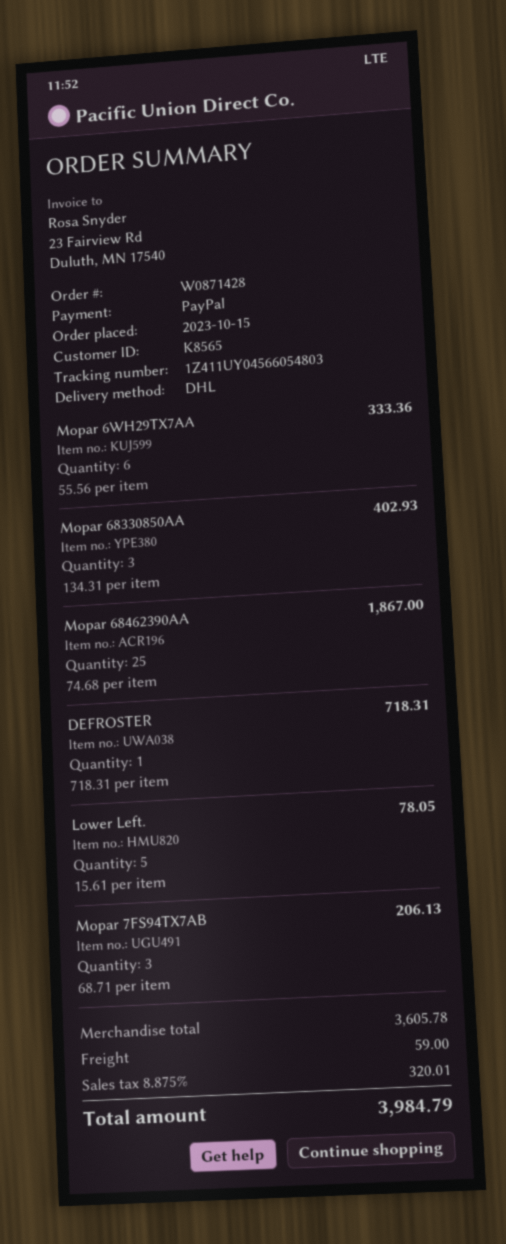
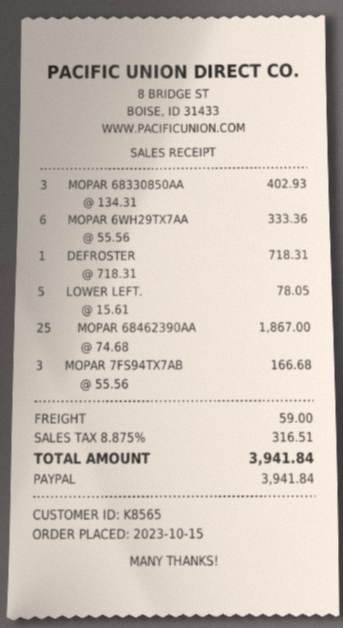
Mopar 7FS94TX7AB: 3 x 68.71 = 206.13 -> 3 x 55.56 = 166.68
tax: 8.875% = 320.01 -> 8.875% = 316.51
total: 3984.79 -> 3941.84

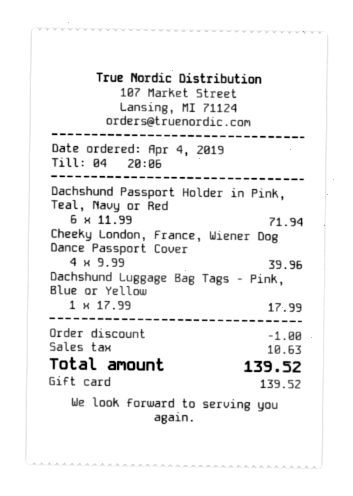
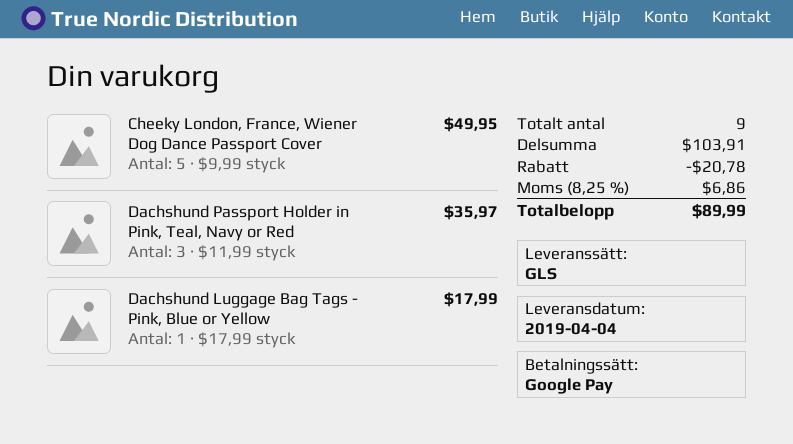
payment method: gift card -> Google Pay
Dachshund Passport Holder in Pink, Teal, Navy or Red: 6 x 11.99 = 71.94 -> 3 x 11.99 = 35.97
Cheeky London, France, Wiener Dog Dance Passport Cover: 4 x 9.99 = 39.96 -> 5 x 9.99 = 49.95
discount: 1.00 -> 20.78
tax: 10.63 -> 6.86
total: 139.52 -> 89.99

**PROBLEM TO WORK ON:** Copy the records above precisely, and leave every image out of the copy.

**EXERCISE RESPONSE:**
Mopar 7FS94TX7AB: 3 x 68.71 = 206.13 -> 3 x 55.56 = 166.68
tax: 8.875% = 320.01 -> 8.875% = 316.51
total: 3984.79 -> 3941.84

payment method: gift card -> Google Pay
Dachshund Passport Holder in Pink, Teal, Navy or Red: 6 x 11.99 = 71.94 -> 3 x 11.99 = 35.97
Cheeky London, France, Wiener Dog Dance Passport Cover: 4 x 9.99 = 39.96 -> 5 x 9.99 = 49.95
discount: 1.00 -> 20.78
tax: 10.63 -> 6.86
total: 139.52 -> 89.99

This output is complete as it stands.